Геннадий Гор – Обрывок реки (страница 105)
Как она поступит (словно заранее было известно, что он поступит, как захочет она)? Могло быть одно из двух: или она, Хворостова, откажется, отдаст его, как отдала хлебную карточку какому-то подростку, и тогда Лида была так ненавистна, что трудно даже было думать о ней; или она не найдет в себе сил убить любовь к нему, и тогда она ненавидела себя и презирала. И она думала, что лучше ненавидеть и презирать Лиду, но невозможно жить и ненавидеть себя.
Лида действительно не любила говорить с Лялей о своей работе. Жаловаться на трудности? Для чего? Для того, чтобы Ляля сказала: «Что же вы хотите, чтоб я во второй раз пошла в Горбюро?» Хвастаться успехами? Лида вообще не умела хвастаться, да и было ли чем. Работала не хуже, но и не лучше других. Прораб Соловейчик, кажется, был доволен ее работой, а может, и нет.

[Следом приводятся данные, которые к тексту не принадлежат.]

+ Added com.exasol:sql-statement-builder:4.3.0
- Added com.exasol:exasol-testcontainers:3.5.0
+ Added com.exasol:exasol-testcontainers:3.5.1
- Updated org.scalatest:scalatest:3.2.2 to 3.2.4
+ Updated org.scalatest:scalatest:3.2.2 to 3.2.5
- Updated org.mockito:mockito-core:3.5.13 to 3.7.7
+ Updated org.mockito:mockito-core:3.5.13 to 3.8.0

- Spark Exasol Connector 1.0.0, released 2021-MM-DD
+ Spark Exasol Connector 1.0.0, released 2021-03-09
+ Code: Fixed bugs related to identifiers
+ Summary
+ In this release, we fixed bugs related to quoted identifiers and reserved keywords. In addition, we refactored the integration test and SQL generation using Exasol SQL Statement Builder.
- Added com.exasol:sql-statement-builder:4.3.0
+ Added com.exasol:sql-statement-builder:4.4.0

Случалось, хвалил, ставил в пример, случалось – обещал отослать обратно на Охту.
Но если и хотелось иногда поговорить, то не о себе и о своей работе, а о доме. Дом стал другим. Уже давно все, что напоминало Лиде о прожитой жизни, о ее квартире, было вынесено вместе с остатками пола. Все было переделано. Дом стал другим.
И думала Лида, что слово «восстановление», которое так часто употребляют в газетах и на собраниях, являет точный и свежий смысл только для тех, кто восстанавливает сам. Восстанавливаются не старые, разрушенные дома, квартиры, а создаются новые на старом месте. В сущности, невозможно восстановить старое в буквальном смысле этого слова, потому что все в жизни неповторимо, и никогда не повторится прежняя Лидина жизнь с Челдоновым, студенческие годы, а начнется что-то новое, даже если он вернется домой. Вот об этом ей иногда хотелось поговорить с Лялей. Но так само собой получилось, что между ними не возник личный интимный разговор. Мешало что-то и стояло между ними как невидимая, но плотная стена. А может, и не надо было разрушать эту стену признанием и разговором по душам. Может быть, лучше, чтоб эта стена пока стояла между ними.

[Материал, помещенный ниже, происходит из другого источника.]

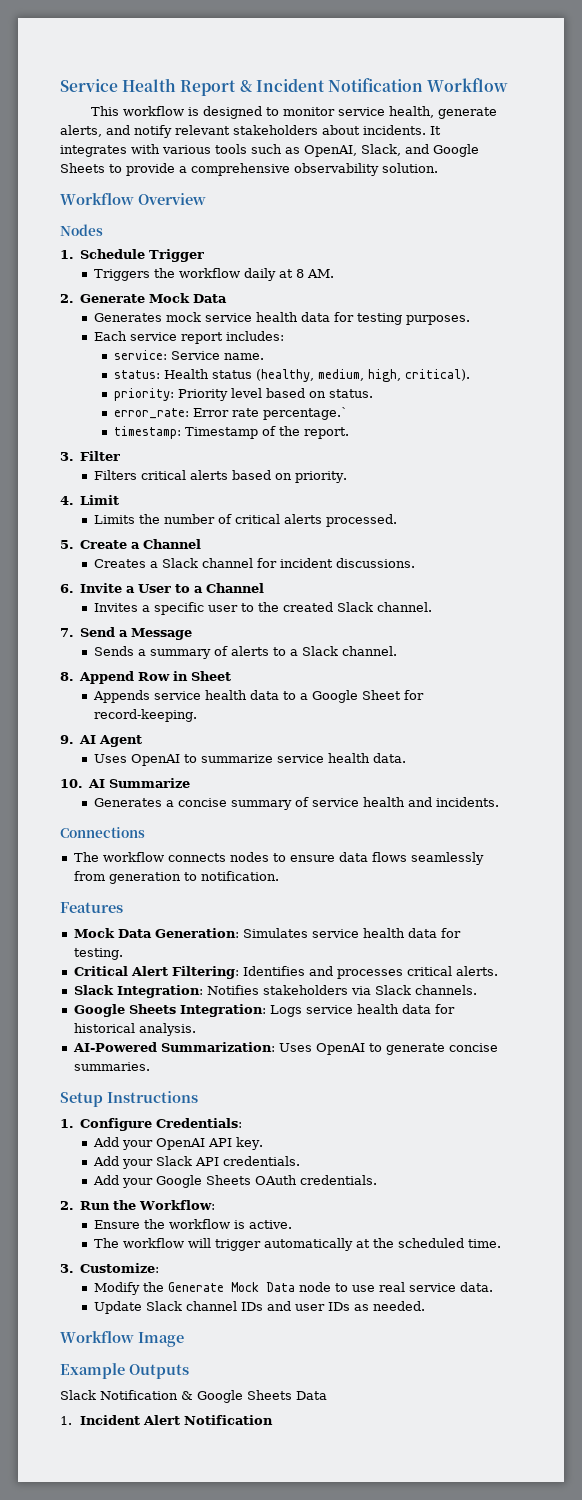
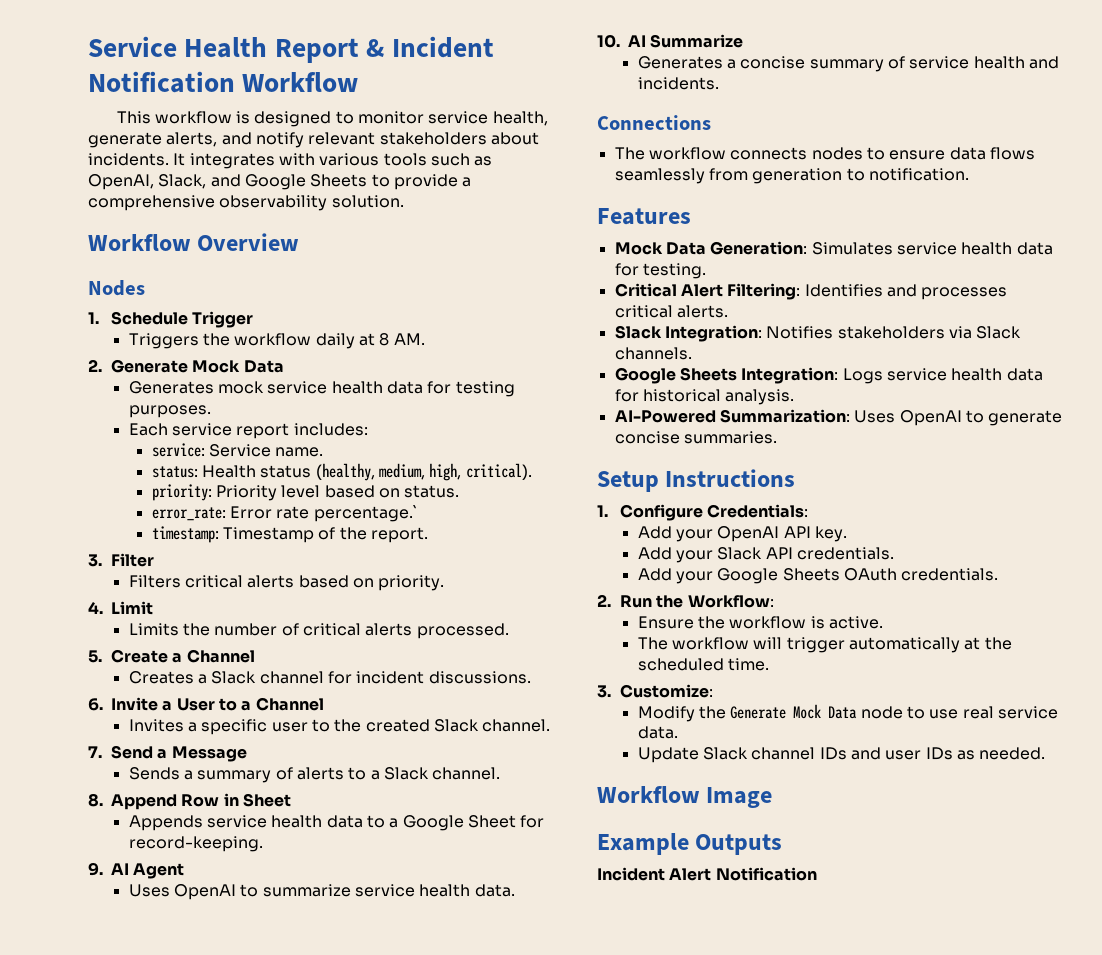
- Slack Notification & Google Sheets Data
- 1. Incident Alert Notification
+ Incident Alert Notification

И все-таки наступил день, в который Лида верила, который ждала.
Она позвонила. Открыла дверь Ляля и отпрянула с каким-то незнакомым выражением лица.

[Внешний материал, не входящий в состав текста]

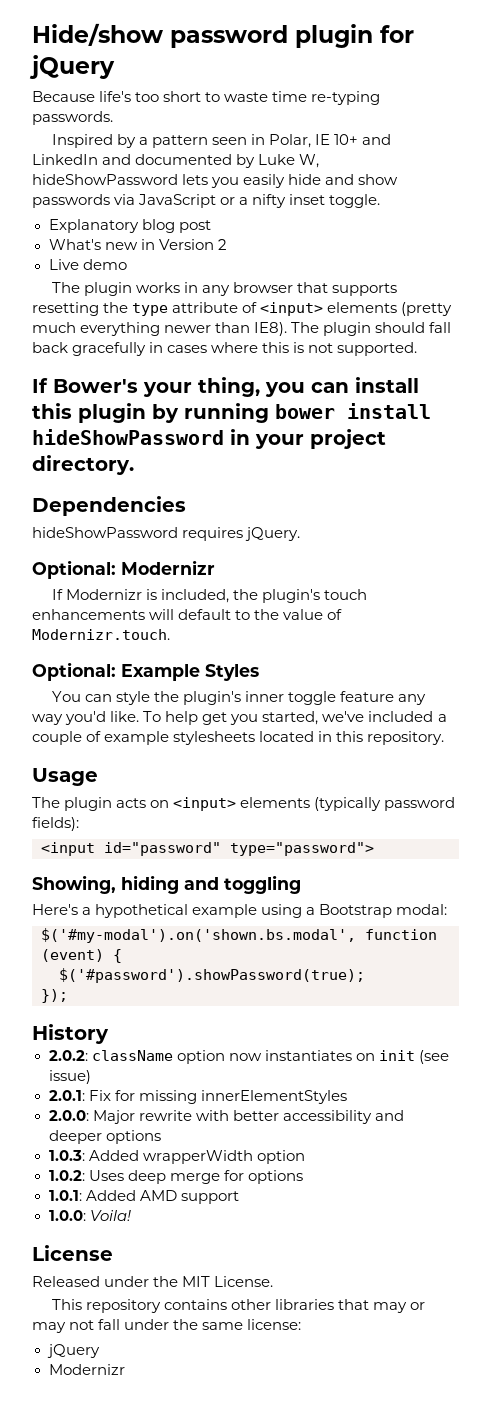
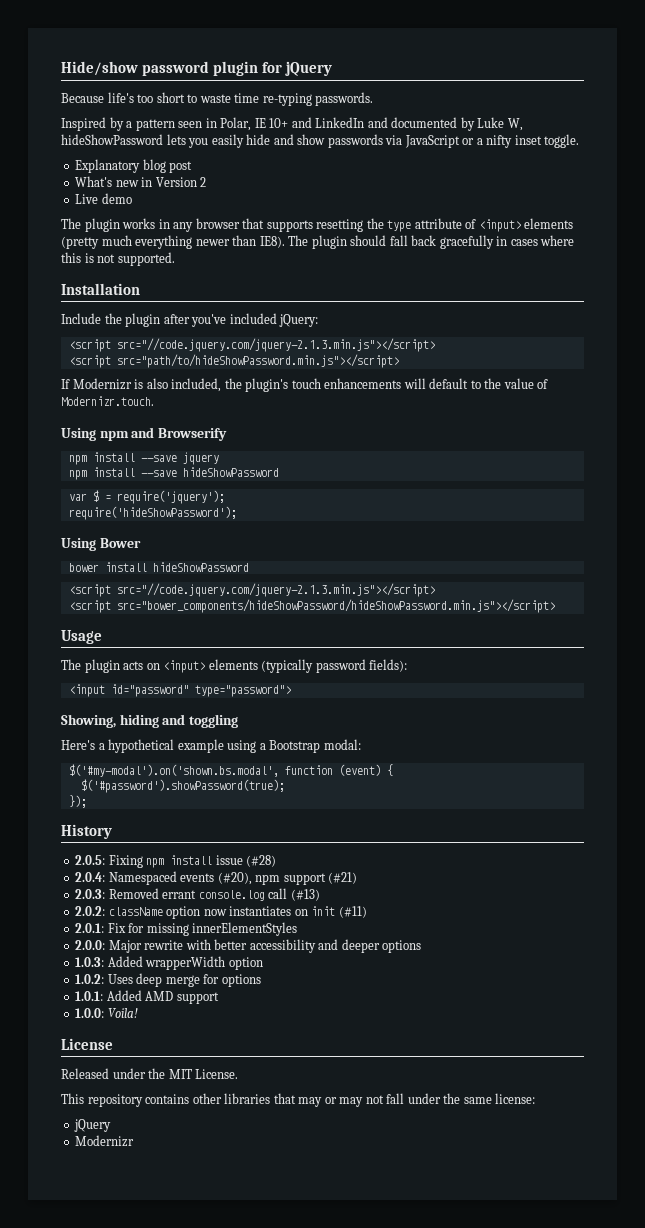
- If Bower's your thing, you can install this plugin by running bower install hideShowPassword in your project directory.
- Dependencies
- hideShowPassword requires jQuery.
- Optional: Modernizr
+ Installation
+ Include the plugin after you've included jQuery:
+ <script src="//code.jquery.com/jquery-2.1.3.min.js"></script>
+ <script src="path/to/hideShowPassword.min.js"></script>
- If Modernizr is included, the plugin's touch enhancements will default to the value of Modernizr.touch.
+ If Modernizr is also included, the plugin's touch enhancements will default to the value of Modernizr.touch.
- Optional: Example Styles
- You can style the plugin's inner toggle feature any way you'd like. To help get you started, we've included a couple of example stylesheets located in this repository.
+ Using npm and Browserify
+ npm install --save jquery
+ npm install --save hideShowPassword
+ var $ = require('jquery');
+ require('hideShowPassword');
+ Using Bower
+ bower install hideShowPassword
+ <script src="//code.jquery.com/jquery-2.1.3.min.js"></script>
+ <script src="bower_components/hideShowPassword/hideShowPassword.min.js"></script>
+ 2.0.5: Fixing npm install issue (#28)
+ 2.0.4: Namespaced events (#20), npm support (#21)
+ 2.0.3: Removed errant console.log call (#13)
- 2.0.2: className option now instantiates on init (see issue)
+ 2.0.2: className option now instantiates on init (#11)

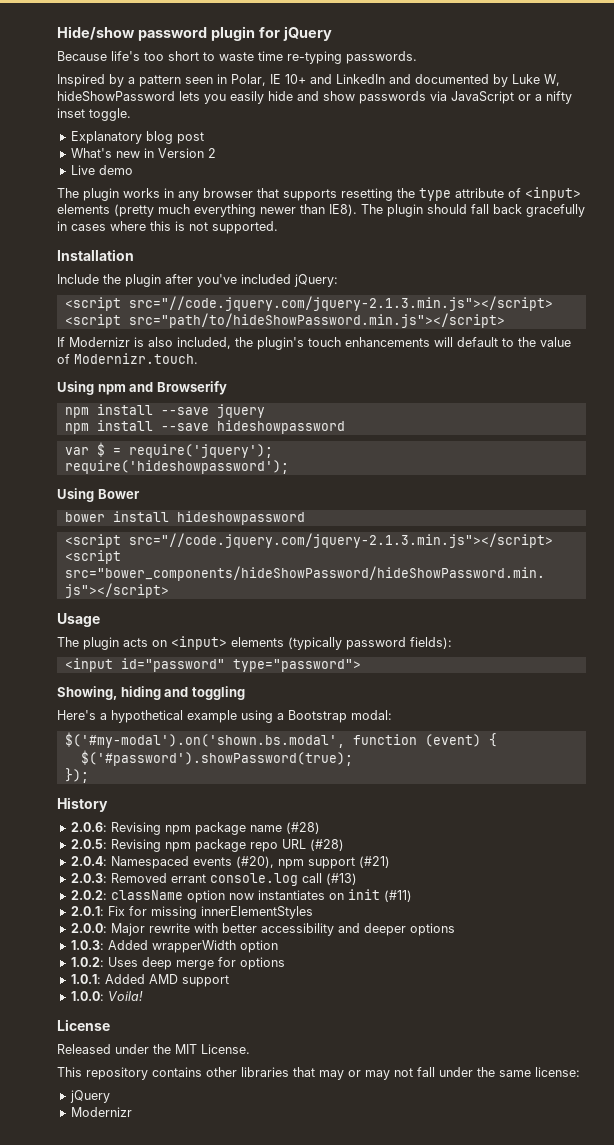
- npm install --save hideShowPassword
+ npm install --save hideshowpassword
- require('hideShowPassword');
+ require('hideshowpassword');
- bower install hideShowPassword
+ bower install hideshowpassword
- 2.0.5: Fixing npm install issue (#28)
+ 2.0.6: Revising npm package name (#28)
+ 2.0.5: Revising npm package repo URL (#28)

– Мама, – выбежала Галя и бросилась к ней. – От папы письмо.
Письмо подала Ляля. Нераспечатанный конверт с множеством печатей.
«Дорогая Лида, – прыгали первые слова письма… – Дорогая Лида… Дорогая Лида…»
Письмо давно уже искало Лиду по Уралу, по Ленинграду и наконец нашло ее.
Леонид Рахманов. Из воспоминаний (Геннадий Гор)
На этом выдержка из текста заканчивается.